The question of a possible role for JC virus (JCV) genomic rearrangements in the pathogenesis of progressive multifocal leukoencephalopathy (PML) was addressed by analysis of the genomic complexity and the transcriptional control region (TCR) of the JCV DNA population in persistently infected CNS and kidney tissue. After cloning of full-length viral DNA, no extensive changes were detected in the coding regions of the JCV genome by restriction analysis suggesting an intact JCV DNA population. For further analysis of the distribution of JCV subtypes, the non-coding region was amplified by PCR. Molecular analysis revealed homogeneous JCV TCR populations in almost 50% of the individuals. Heterogeneity was found in two CNS samples with three and five different JCV subtypes, respectively, and in four kidney specimens with two TCR subtypes. Altogether, seven TCR subtypes were identified. One in each group represented single promoter element TCRs without duplication of sequences. The TCR of the major variant JCV-W1 was comparable in sequence and structure to that of the PML prototype JCV Mad-1 DNA. The identification of dominant PML-derived JCV TCR subtypes in most persistently infected individuals suggests that rearrangements of the JCV TCR can be associated with the persistent state of infection. However, it appears unlikely that PML-associated JCV subtypes are generated anew in each individual host in the course of persistence. The findings rather suggest that a limited number of stable JCV subtypes circulate in different geographical regions of the world.

Progressive multifocal leucoencephalopathy: detection of papovavirus JC in kidney tissue.

Cellular DNA of the kidney from a patient with PML was analyzed by reassociation kinetics for the presence of JC virus DNA. Various amounts of viral DNA sequences were detected in different areas of the kidney. The highest concentration (175 genome equivalents/cell) was found in the renal medulla and there were almost none in the renal cortex. Differentiation from the closely related BK virus was carried out by reassociation kinetics and restriction enzyme cleavage with subsequent Southern blot analysis. The enzyme Hind II, which does not cleave within the BK virus genome, generated four restriction enzyme fragments in the cellular DNA from the kidney, thus documenting the presence of JC virus DNA. By examination of the renal DNA with the "no-cut" restriction enzyme XHO I and the "one-cut" enzymes Eco RI and BAM HI it was possible to show that free and not integrated viral DNA was present in these cells. Nonhomogeneous defective DNA bands were not detectable. By in situ hybridization the epithelial cells lining the collecting tubules were found as predominant site of the viral infection in the kidney.

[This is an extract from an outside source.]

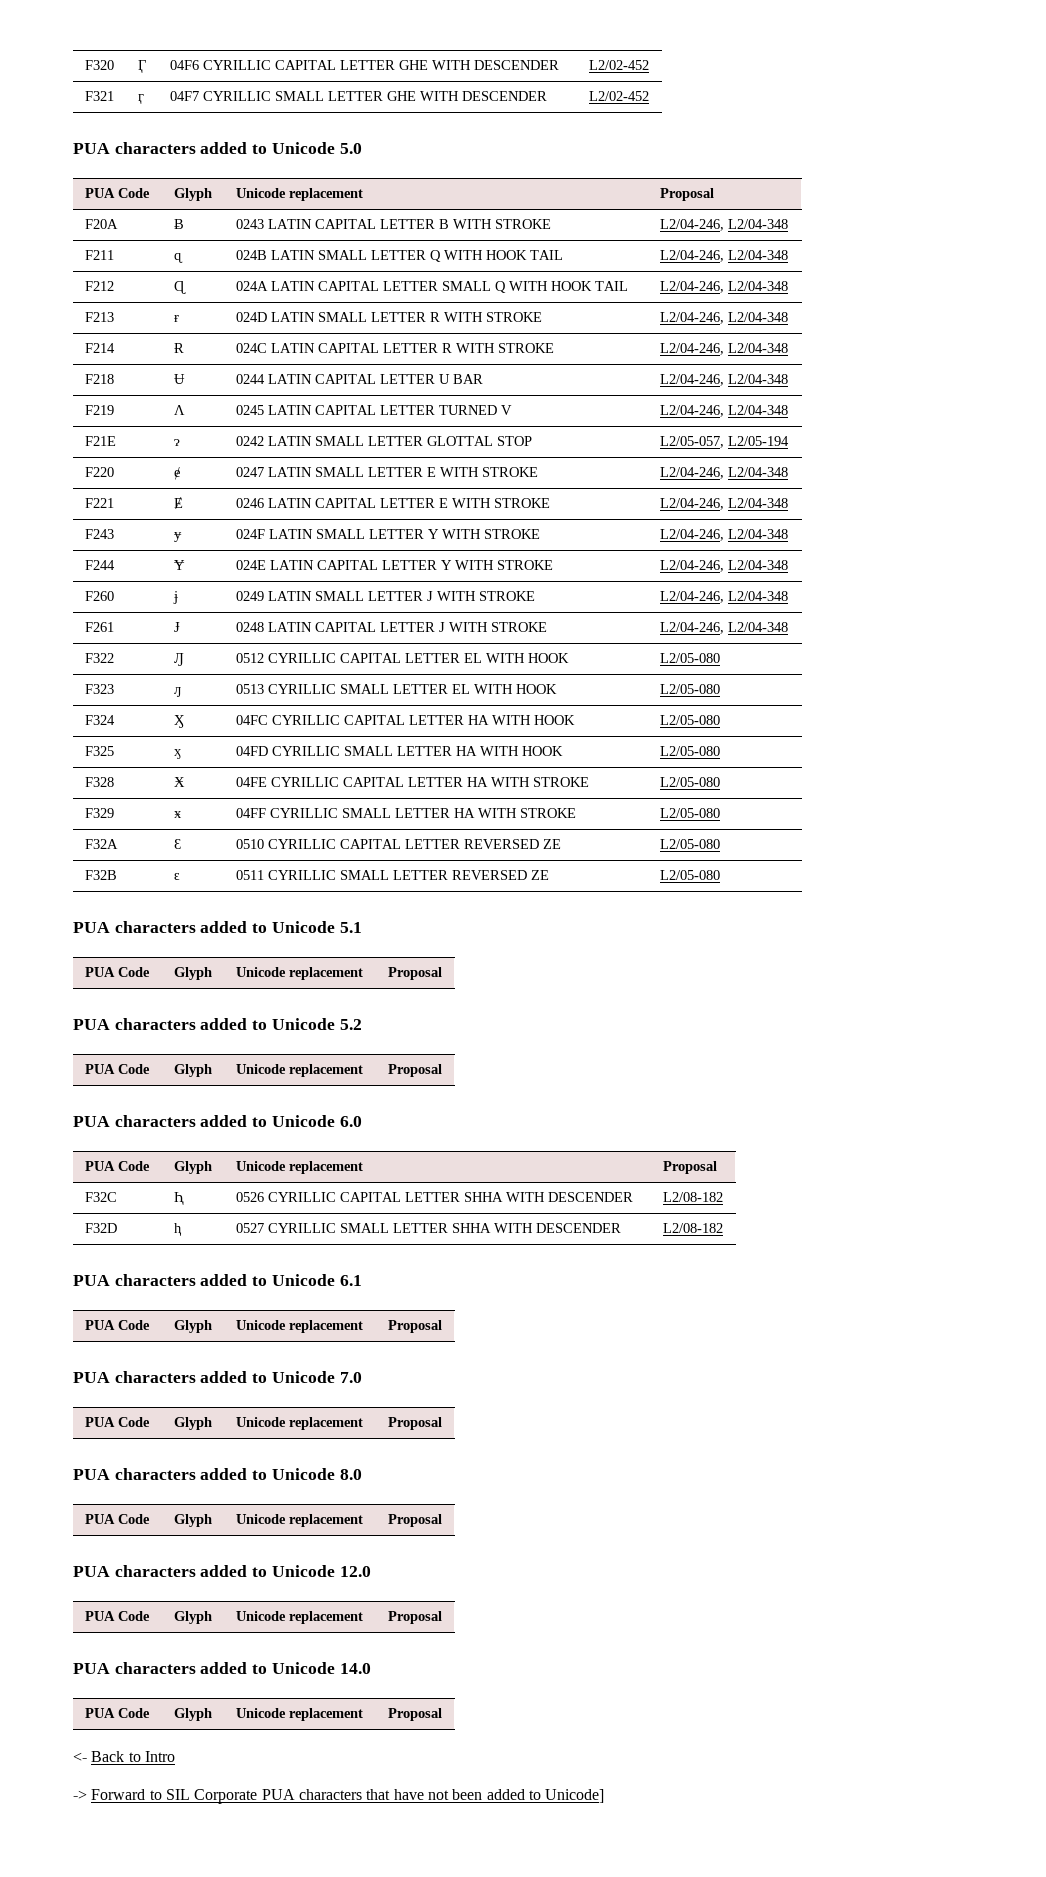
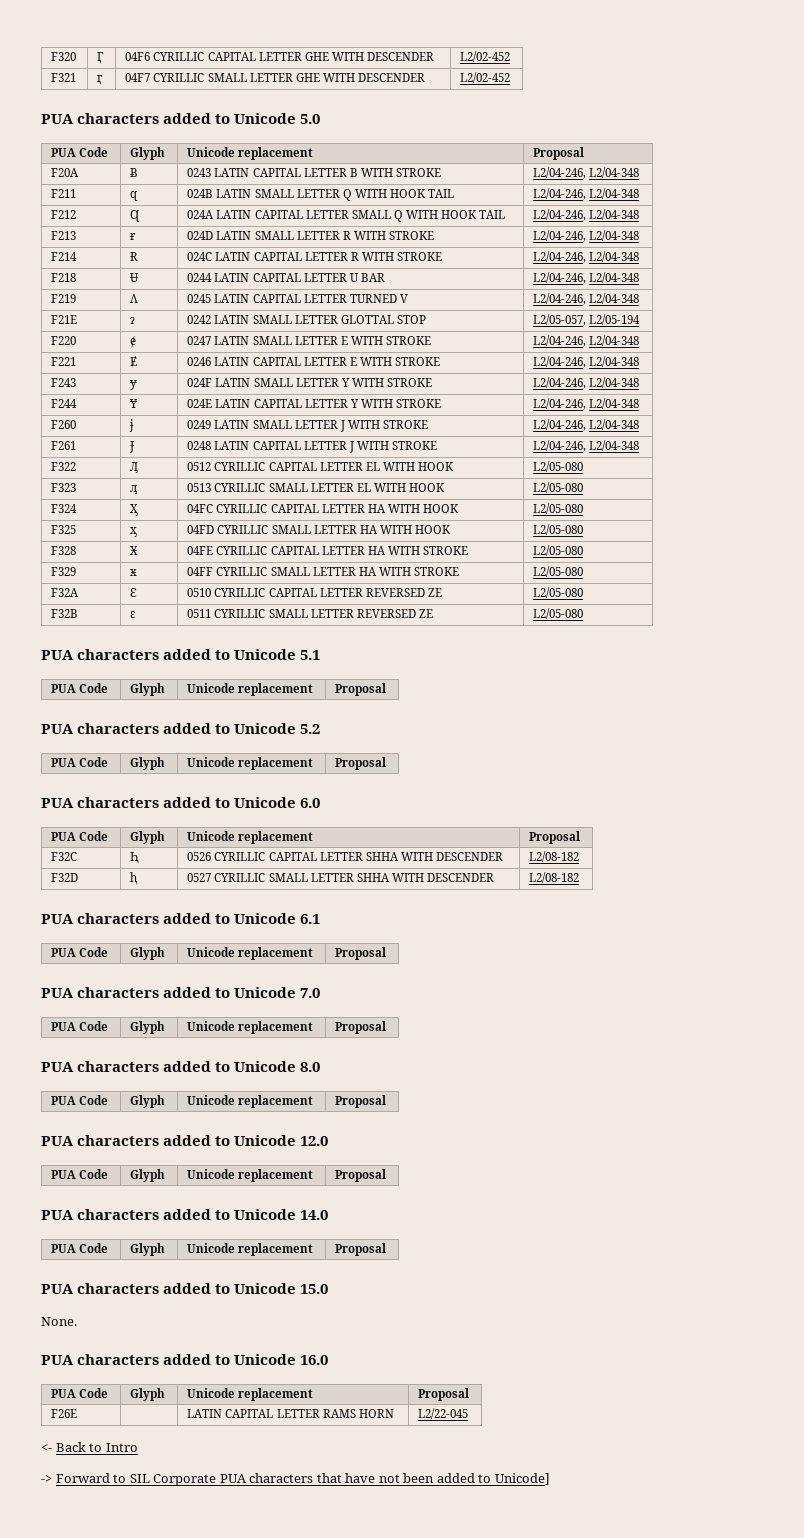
+ PUA characters added to Unicode 15.0
+ None.
+ PUA characters added to Unicode 16.0
+ PUA Code | Glyph | Unicode replacement | Proposal
+ F26E | | LATIN CAPITAL LETTER RAMS HORN | L2/22-045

Association of polyomaviruses JC, SV40, and BK with human brain tumors.

Human brain tumors of 11 different types were analyzed by Southern blot analysis for the presence of JCV, SV40, and BKV. In 21 tumor specimens examined with JCV- and SV40-specific probes no positive hybridizations were obtained. Analysis for BKV DNA, however, revealed the presence of BKV-specific sequences in 11 of 24 tumor specimens. No hybridization was found in DNA from CNS tissues from different areas of 29 individuals without CNS tumors. The BKV DNA sequences were associated with high molecular weight cellular DNA, suggesting a chromosomal location. These data provide evidence for the involvement of BKV in the development of human brain tumors.